Goal of the exercise
For this listing, the lines between the one holding "(365, 397) none" and the one holding "(258, 1865) none", inclusive, must be set down exactly.

= Beginning of Section =

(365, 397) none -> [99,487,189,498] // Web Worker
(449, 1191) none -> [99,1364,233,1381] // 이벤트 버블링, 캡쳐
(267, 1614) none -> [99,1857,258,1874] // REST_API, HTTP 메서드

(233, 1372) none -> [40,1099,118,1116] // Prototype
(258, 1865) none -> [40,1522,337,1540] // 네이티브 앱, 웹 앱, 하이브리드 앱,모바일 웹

= End of Section =
= Beginning of Section =

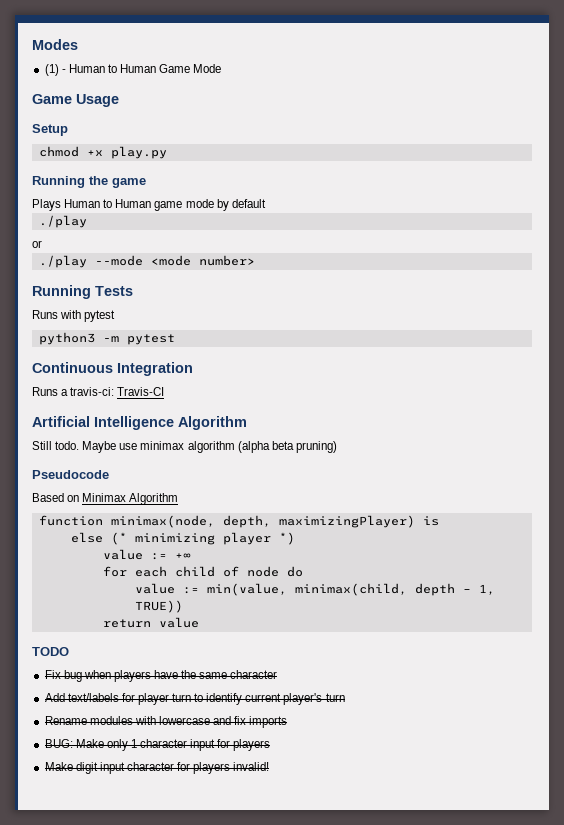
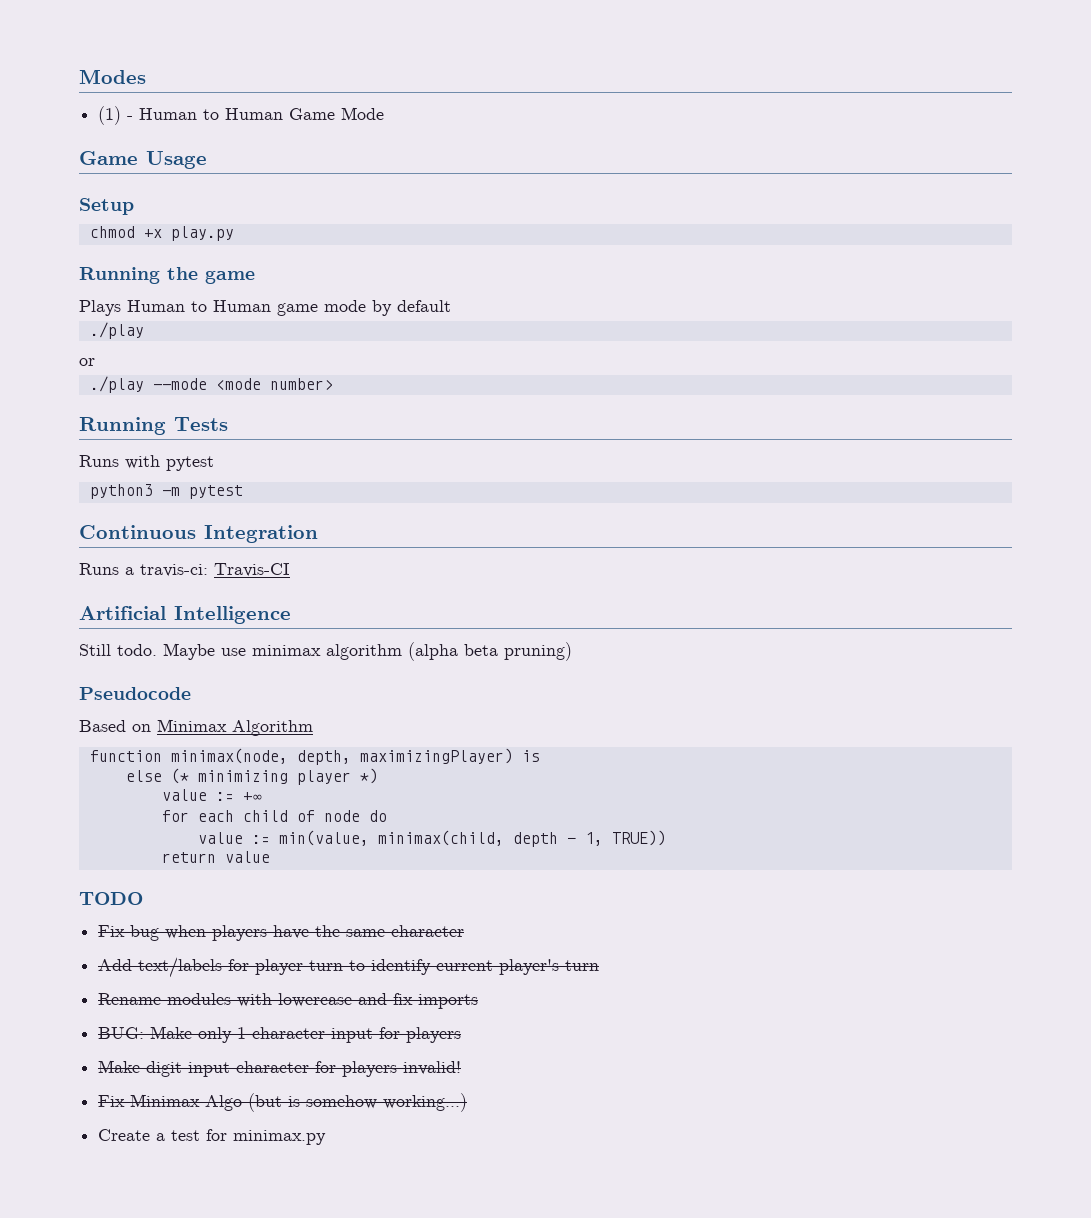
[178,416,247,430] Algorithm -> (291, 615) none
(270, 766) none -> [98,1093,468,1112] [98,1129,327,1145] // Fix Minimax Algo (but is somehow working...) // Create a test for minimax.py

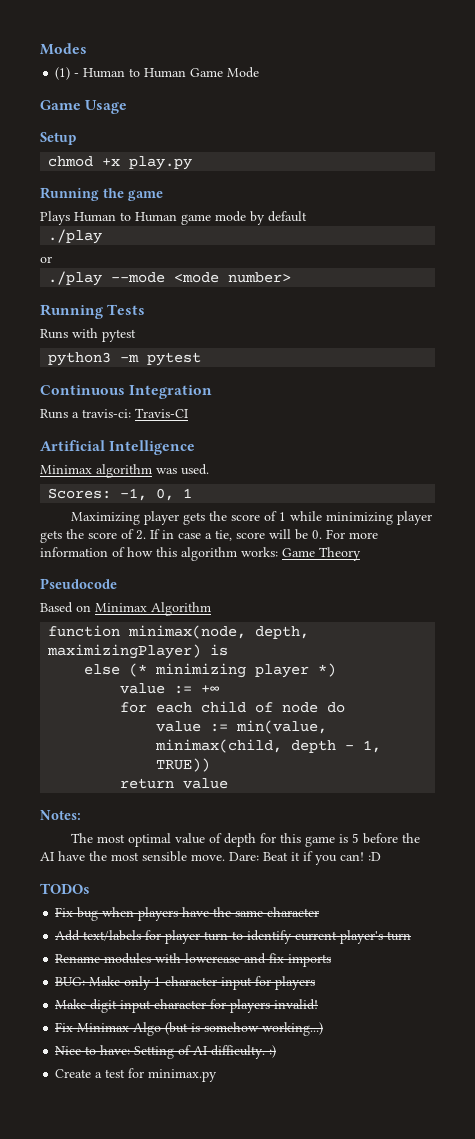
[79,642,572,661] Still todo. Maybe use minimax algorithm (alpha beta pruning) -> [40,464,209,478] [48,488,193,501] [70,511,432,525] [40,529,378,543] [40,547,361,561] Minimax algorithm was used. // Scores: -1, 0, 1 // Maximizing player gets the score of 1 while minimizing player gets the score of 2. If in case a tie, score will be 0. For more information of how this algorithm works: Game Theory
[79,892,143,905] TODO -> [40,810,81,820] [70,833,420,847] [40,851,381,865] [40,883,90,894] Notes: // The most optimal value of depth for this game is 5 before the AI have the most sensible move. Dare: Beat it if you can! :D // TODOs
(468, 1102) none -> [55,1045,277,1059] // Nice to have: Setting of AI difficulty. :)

= End of Section =

Result for this task
(365, 397) none -> [99,487,189,498] // Web Worker
(449, 1191) none -> [99,1364,233,1381] // 이벤트 버블링, 캡쳐
(267, 1614) none -> [99,1857,258,1874] // REST_API, HTTP 메서드

(233, 1372) none -> [40,1099,118,1116] // Prototype
(258, 1865) none -> [40,1522,337,1540] // 네이티브 앱, 웹 앱, 하이브리드 앱,모바일 웹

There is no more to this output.